▶ Exercise description
Scan the entries below for the word "Przesyła". Copy each line that has it.

▶ Provided records
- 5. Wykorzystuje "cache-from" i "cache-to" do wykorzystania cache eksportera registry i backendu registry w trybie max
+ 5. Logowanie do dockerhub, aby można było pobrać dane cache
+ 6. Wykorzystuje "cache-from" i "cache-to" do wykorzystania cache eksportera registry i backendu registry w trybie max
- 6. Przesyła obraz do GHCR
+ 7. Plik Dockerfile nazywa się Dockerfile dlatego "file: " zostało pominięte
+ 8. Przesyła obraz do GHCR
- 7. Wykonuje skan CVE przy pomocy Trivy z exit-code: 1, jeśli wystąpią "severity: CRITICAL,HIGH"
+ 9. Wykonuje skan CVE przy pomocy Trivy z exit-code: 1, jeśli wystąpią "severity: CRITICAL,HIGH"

---

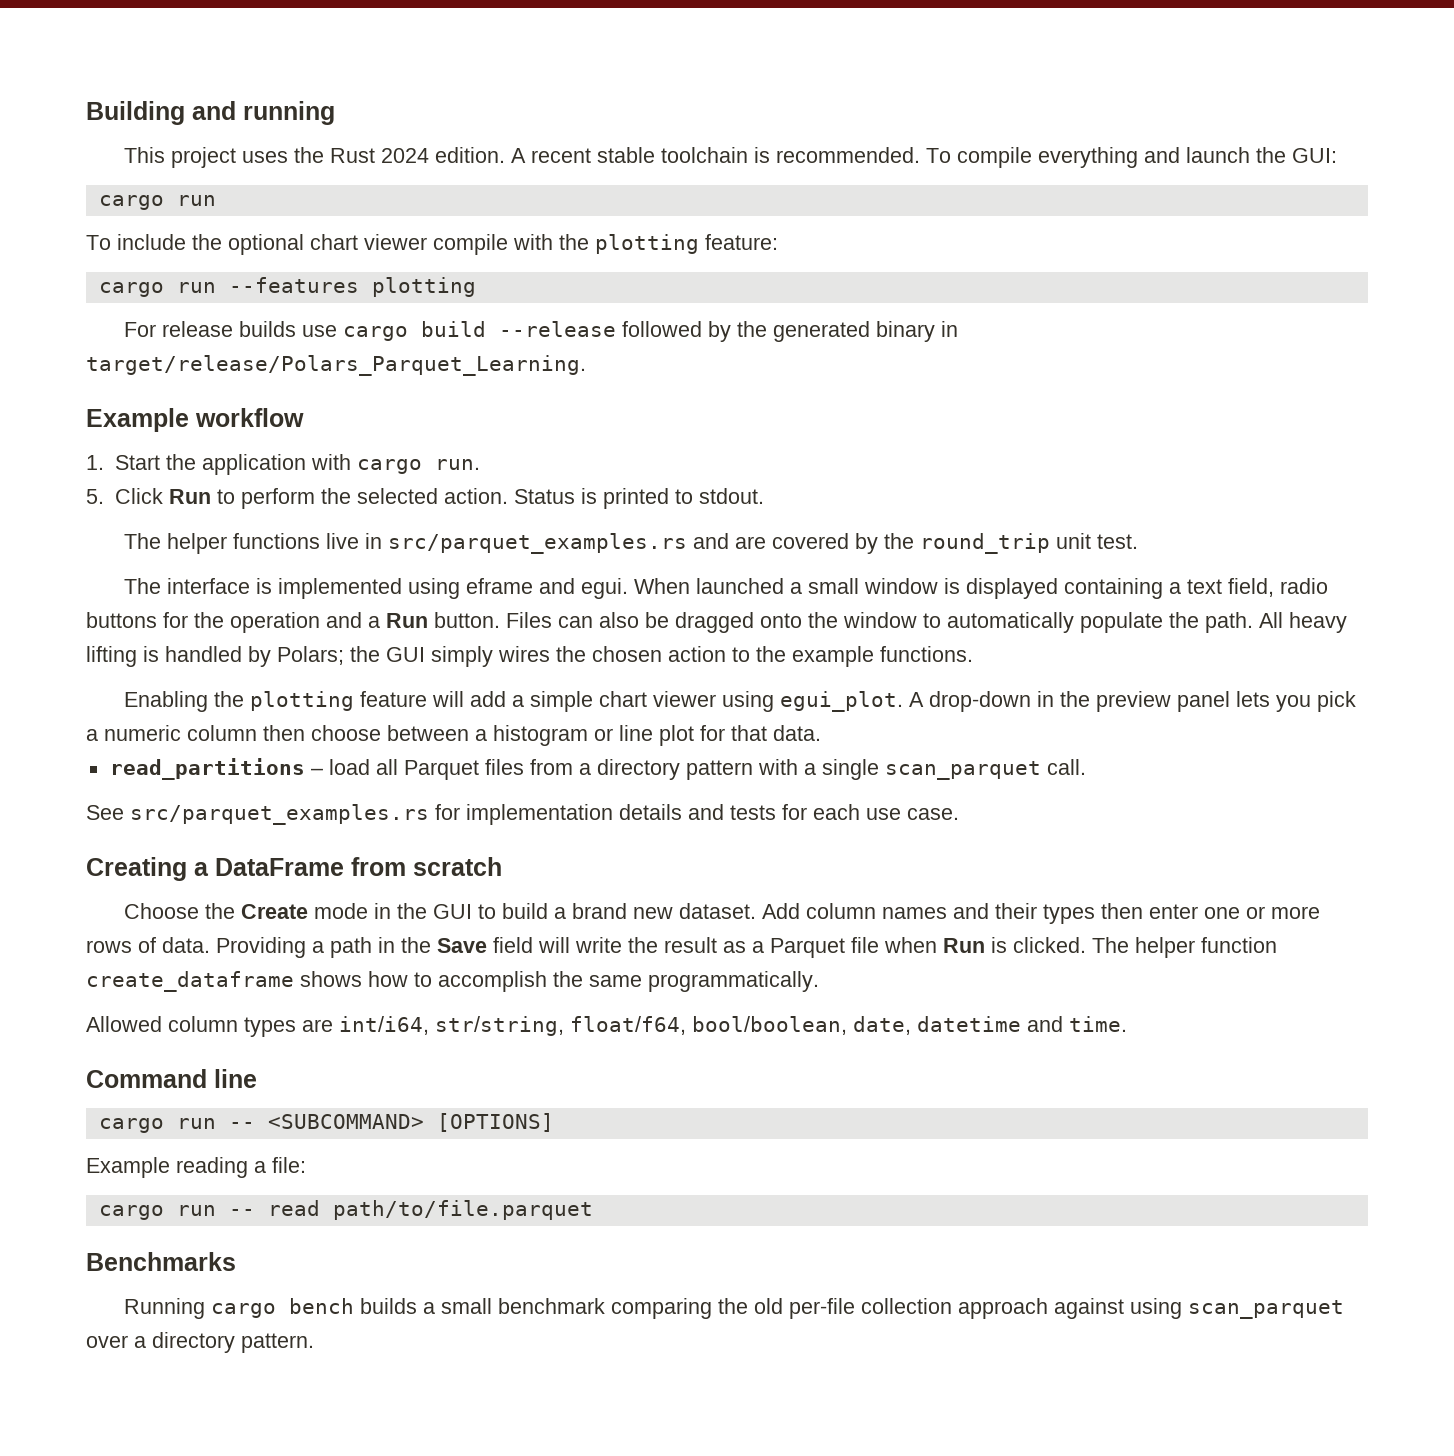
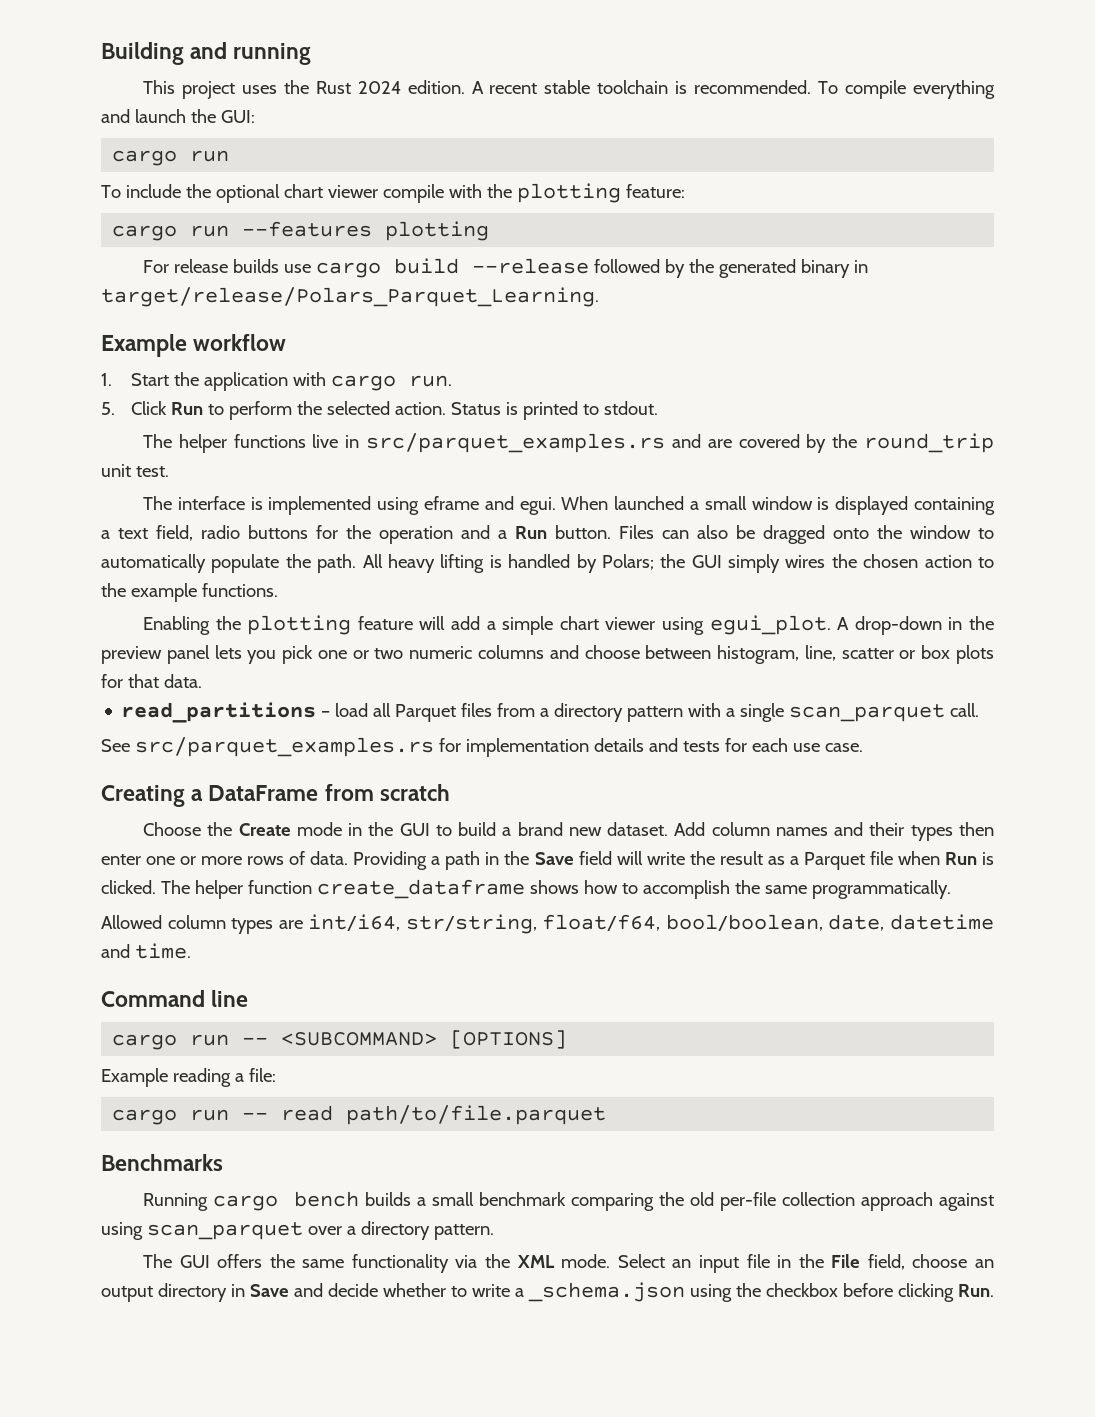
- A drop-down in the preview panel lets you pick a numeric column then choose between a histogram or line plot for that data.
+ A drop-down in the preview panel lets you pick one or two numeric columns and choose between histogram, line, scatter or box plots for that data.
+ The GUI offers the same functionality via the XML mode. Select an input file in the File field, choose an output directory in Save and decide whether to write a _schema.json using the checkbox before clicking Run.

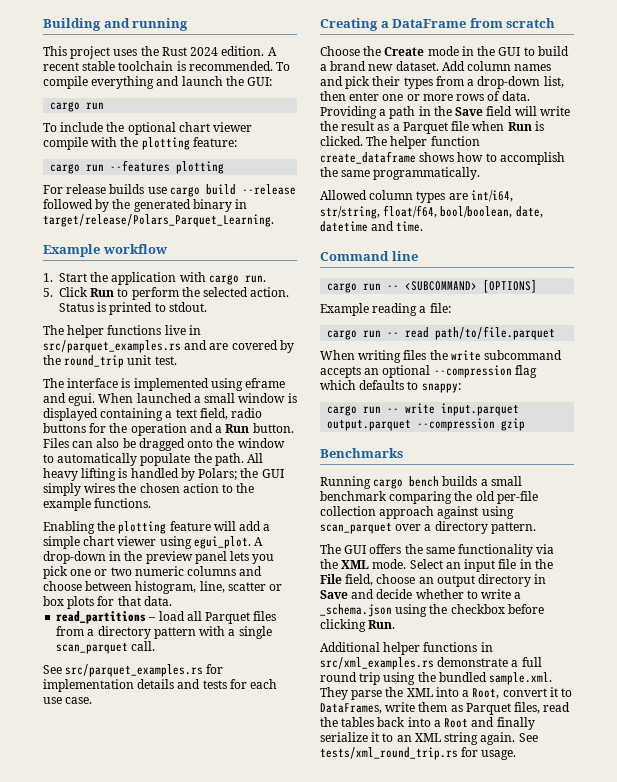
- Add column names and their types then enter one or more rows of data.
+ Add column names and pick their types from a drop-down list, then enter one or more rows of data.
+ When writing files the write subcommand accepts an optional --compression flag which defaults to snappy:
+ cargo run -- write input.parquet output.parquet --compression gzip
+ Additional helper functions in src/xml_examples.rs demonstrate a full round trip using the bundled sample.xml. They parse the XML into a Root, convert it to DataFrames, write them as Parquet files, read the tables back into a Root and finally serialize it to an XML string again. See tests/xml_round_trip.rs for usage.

▶ Output for this exercise
- 6. Przesyła obraz do GHCR
+ 8. Przesyła obraz do GHCR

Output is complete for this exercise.